Hannah: Yes, because now there's no room. It's really tight now but when I first was doing it, it was a lot of room. The structure was different. It was always guys and always after I'd just told my audience that I'd been sexually assaulted always at that point.
Emily: That's amazing to hear.
Hannah: Yes, and so then I'd get men's back from the audience.
Emily: I have to say having seen the show and you really do have control over the audience, you critique the control back and forth, so people would shout cruel insulting things to you.
Hannah: This has evolved. This control has evolved pretty much out of that because I'm like, "Well, I don't want this to happen. I can't keep doing this show if this is going to happen." I learned from that but it was really devastating because when I do that, when I am genuinely vulnerable, and it felt violence to get heckled at those moments. I think I really learned from that and was like, "Gosh, that is violence." That's what comedy promote, and so it really drove the show toward a more technical show because I wanted to show people what that is, that violence, and what it feels like.
Emily: You're obviously an extremely, technically a great standup comic. Are there specific skills that you've picked up from doing this different kind of show?
Hannah: No, this is a showcase almost. What's interesting about the show is I'm high status. I've never been that in a show, but I discovered that voice, doing-- I had to do a spinoff at some festivals where I do comedy art lectures. I've done one on the Virgin Mary, the one on the nude and marginal.
Emily: Just to clarify, you have an artistry background?
Hannah: Yes. When I did those shows, I discovered I had more authority.

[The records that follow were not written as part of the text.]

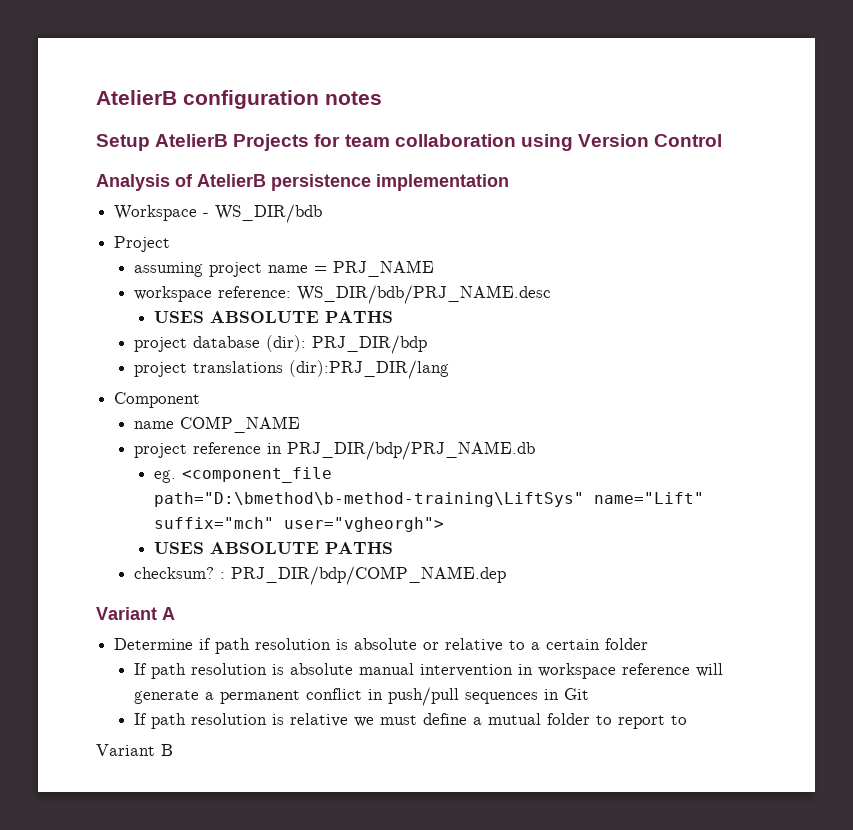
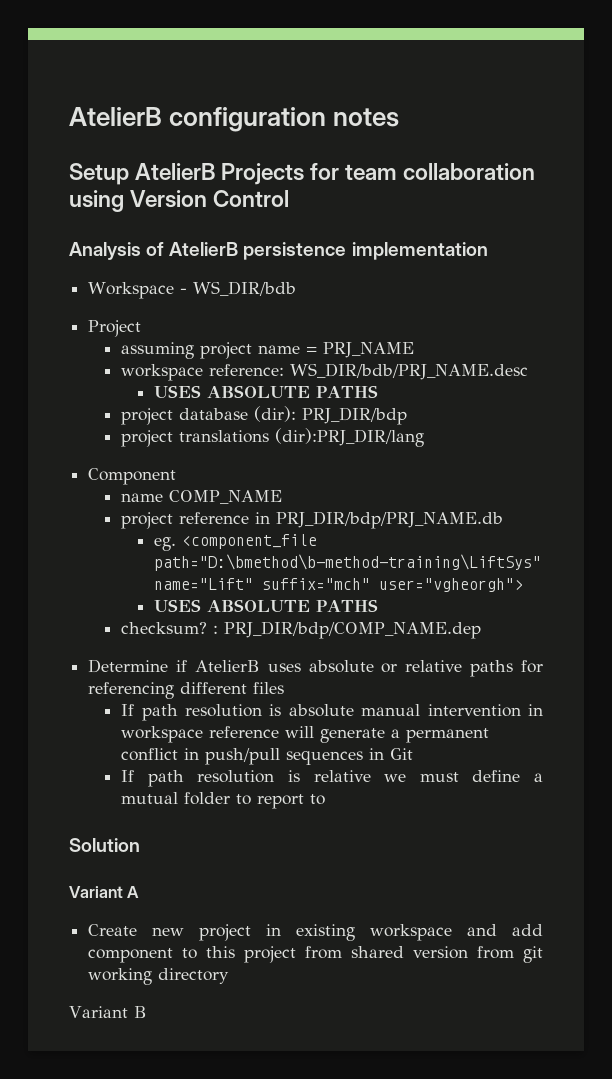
- Variant A
- Determine if path resolution is absolute or relative to a certain folder
+ Determine if AtelierB uses absolute or relative paths for referencing different files
+ Solution
+ Variant A
+ Create new project in existing workspace and add component to this project from shared version from git working directory

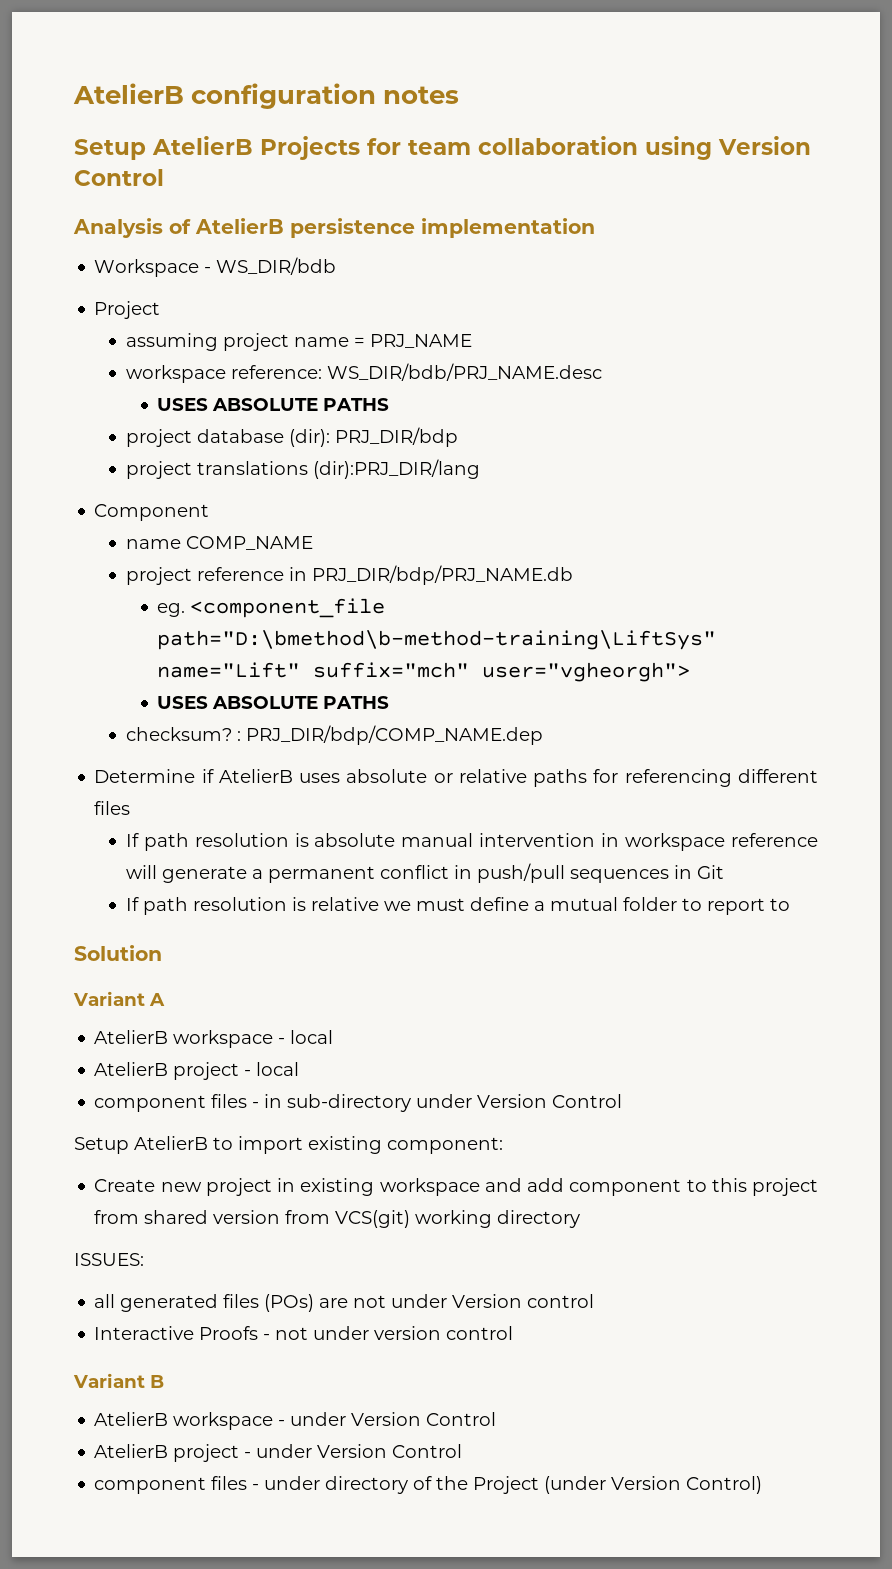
+ AtelierB workspace - local
+ AtelierB project - local
+ component files - in sub-directory under Version Control
+ Setup AtelierB to import existing component:
- Create new project in existing workspace and add component to this project from shared version from git working directory
+ Create new project in existing workspace and add component to this project from shared version from VCS(git) working directory
+ ISSUES:
+ all generated files (POs) are not under Version control
+ Interactive Proofs - not under version control
  Variant B
+ AtelierB workspace - under Version Control
+ AtelierB project - under Version Control
+ component files - under directory of the Project (under Version Control)

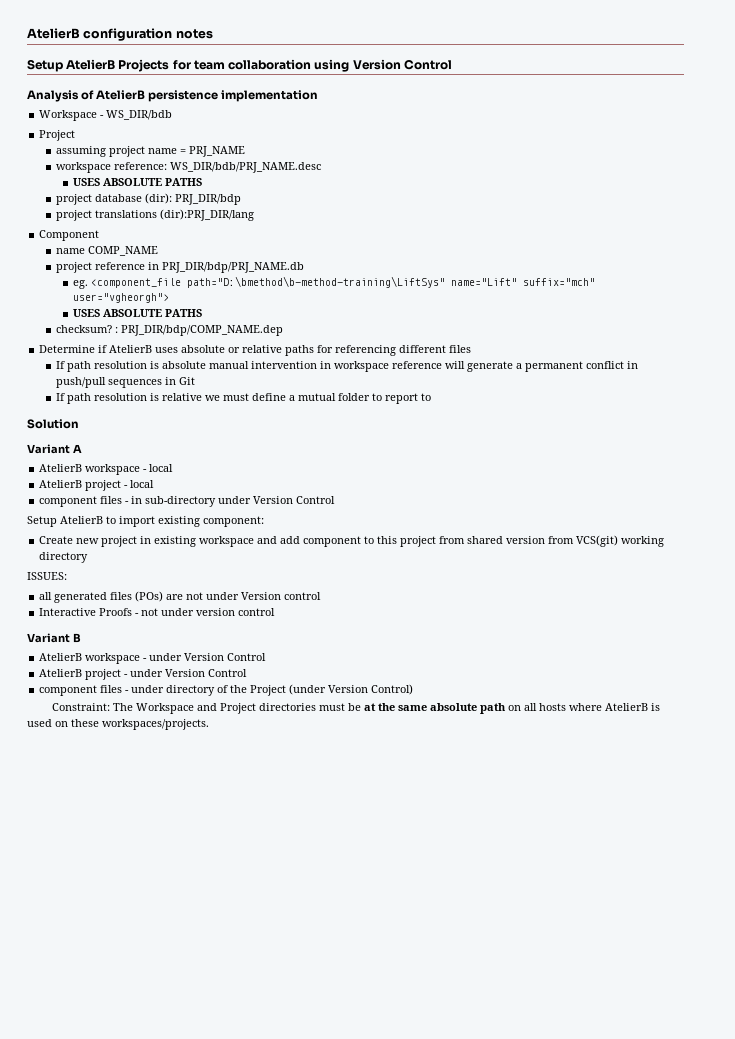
+ Constraint: The Workspace and Project directories must be at the same absolute path on all hosts where AtelierB is used on these workspaces/projects.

I could talk about interesting things and there wasn't that resistance going, "Where's my laugh?"
Emily: This is actually a great part for us to play this other clip that is actually partially about art and partially about an incredibly timely subject sexual trauma, misogyny, art, and the Me Too movement.
Hannah: Honestly, I can draw a straight line from Pablo Picasso to Donald Trump by way of Roman Polansky, Woody Allen, Louis CK, Bill Cosby, they're all cut from the same fucking cloth, and I am sick of it. These men control our stories. They control our stories if they have a diminishing connection to their own humanity. What the fuck are we doing? Hindsight is a gift. Unwrap it. I keep getting told, just separate the man from the art. You got to separate the man from the art. All right, grow up, calm down. Don't get emotional. It's art.
You got to separate the man from the art. How about I don't? [laughter from the audience] I will not separate the man from the art, and even if I did, the shit sticks.
Emily: I got to say I loved this part of the show. It was also the part that, because I'm an arts critic, was the most challenging to me because it is the thing that I have been wrestling so much in the people who've influenced me, the people that I've written about. I have my own ambivalent relationship. Are there artists that are basically like shitty guys, who've done bad things that are important influences on you? What do you do with that stuff once you don't separate it?
Hannah: I believe art is important. I don't believe artists are important as individuals. My favorite comedian has been Bill Cosby, always. He's funny. I like his rhythm. I liked what he talked about, but I found it very easy to let go of him. Very easy. I don't feel easy listening to his comment anymore, but I'd be lying if I said it didn't influence me, but I let go of the man.
Announcer: That makes a lot of sense. Comedian Hannah Gadsby talking about her show Nanette in 2018 with staff writer, Emily Nussbaum. Gadsby's show is touring now, and it's called Body of Work.